A major effort of my work has been to create a relational database of genomic sequences and associated information. This includes expression information, divergence information, protein function information, and positional information. I envision several types of research dealing directly with the techniques and programs built to handle and query the data, but more importantly, observations made using this tool will lead to hypothesis testing experiments performed at the bench. I am interested in developing the informatics structure necessary to allow for the incorporation of many other types of research data, including protein structure, pathway information, and disease linkage information.

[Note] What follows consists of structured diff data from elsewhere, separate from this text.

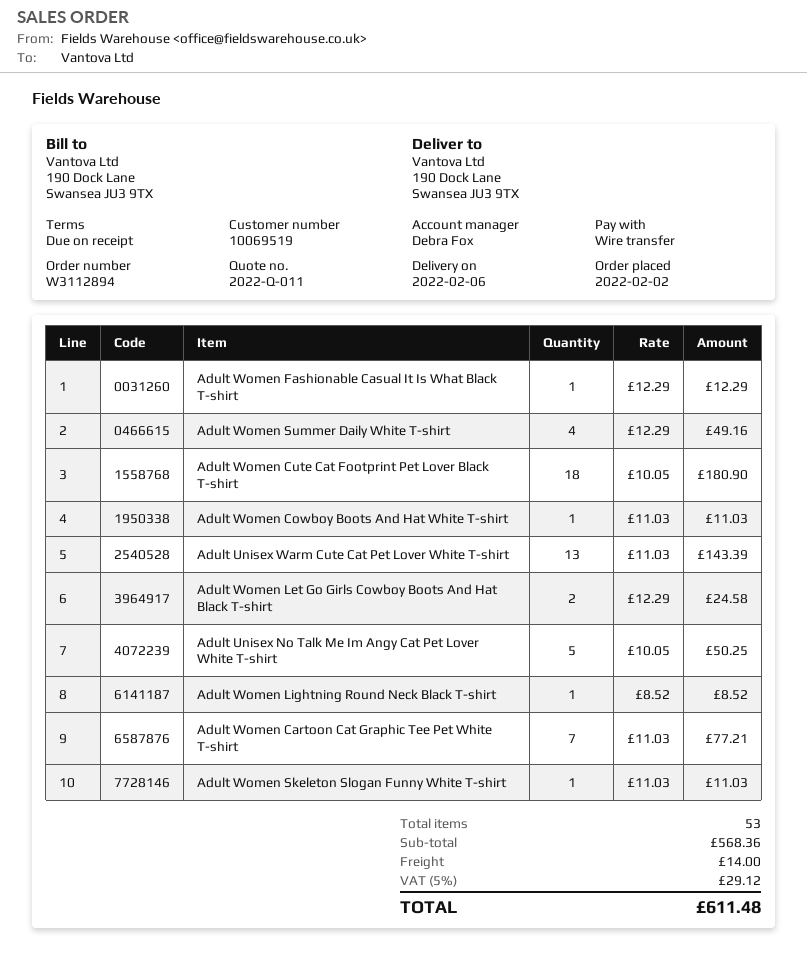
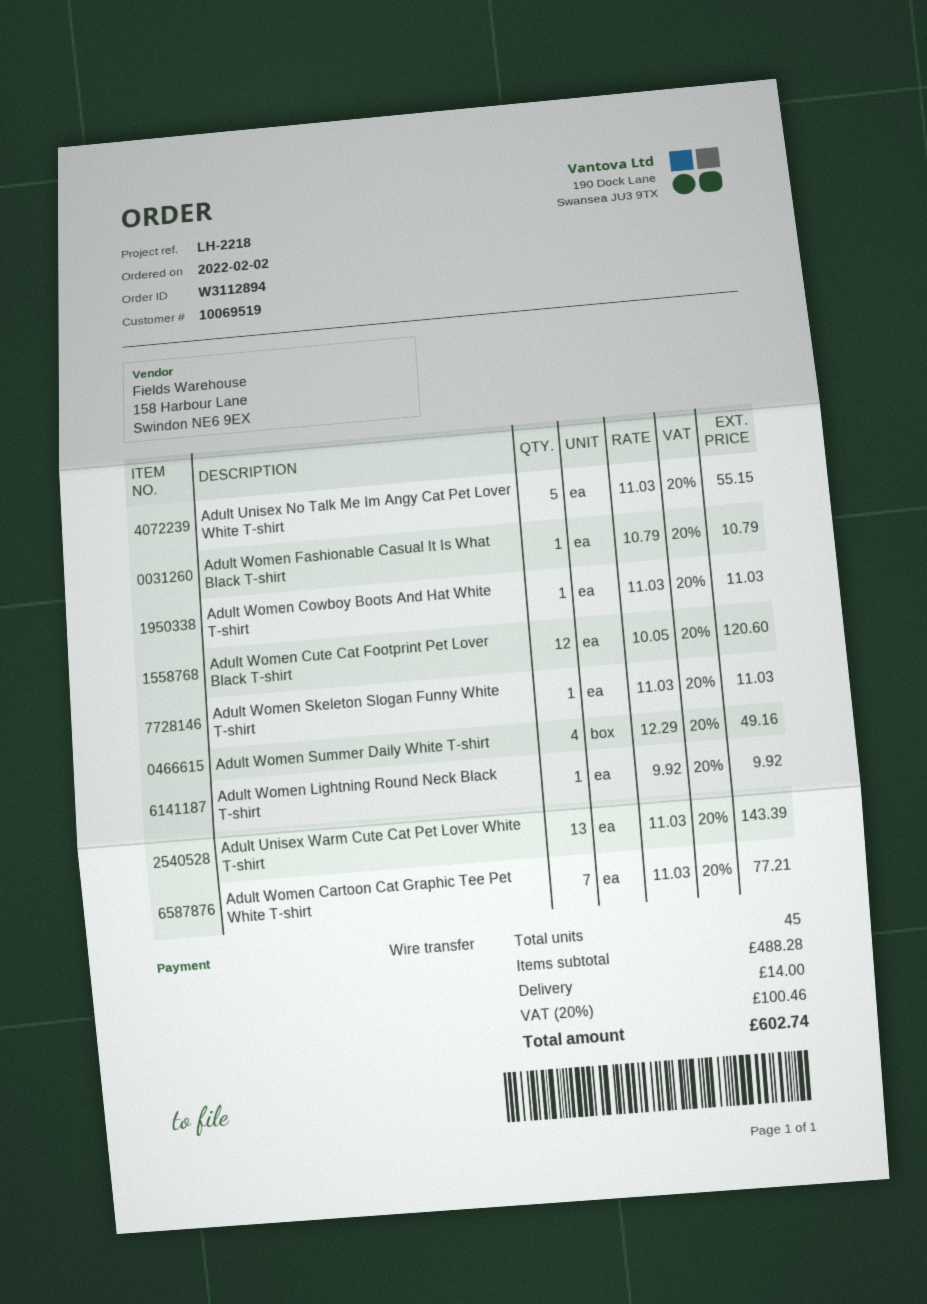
Adult Women Fashionable Casual It Is What Black T-shirt: 1 x 12.29 = 12.29 -> 1 x 10.79 = 10.79
Adult Women Cute Cat Footprint Pet Lover Black T-shirt: 18 x 10.05 = 180.90 -> 12 x 10.05 = 120.60
Adult Women Let Go Girls Cowboy Boots And Hat Black T-shirt: 2 x 12.29 = 24.58 -> none
Adult Unisex No Talk Me Im Angy Cat Pet Lover White T-shirt: 5 x 10.05 = 50.25 -> 5 x 11.03 = 55.15
Adult Women Lightning Round Neck Black T-shirt: 1 x 8.52 = 8.52 -> 1 x 9.92 = 9.92
total quantity: 53 -> 45
subtotal: 568.36 -> 488.28
tax: 5% = 29.12 -> 20% = 100.46
total: 611.48 -> 602.74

A bioinformatics approach allows for the analysis of large scale genomic differences between species and comparison to polymorphism data within species. I am utilizing these analyses to understand the processes affecting genes and genomes during evolution, including analyses of physico-chemical properties of individual amino acid changes in sets of genes. While constraint and random genetic drift are the primary forces acting on the evolution of gene sequences, positive selection does happen at the molecular level and can play a significant role in the development of specific gene sequences. Large scale approaches help us to quantify the nature of positive and negative selection both within and between species.
Currently, I am involved in bioinformatically categorizing and annotating genes from a major macaque brain cDNA sequencing effort involving research groups from both Japan and the United States. This work is in parallel with my ongoing database design work and my interest in rapidly evolving genes in primates.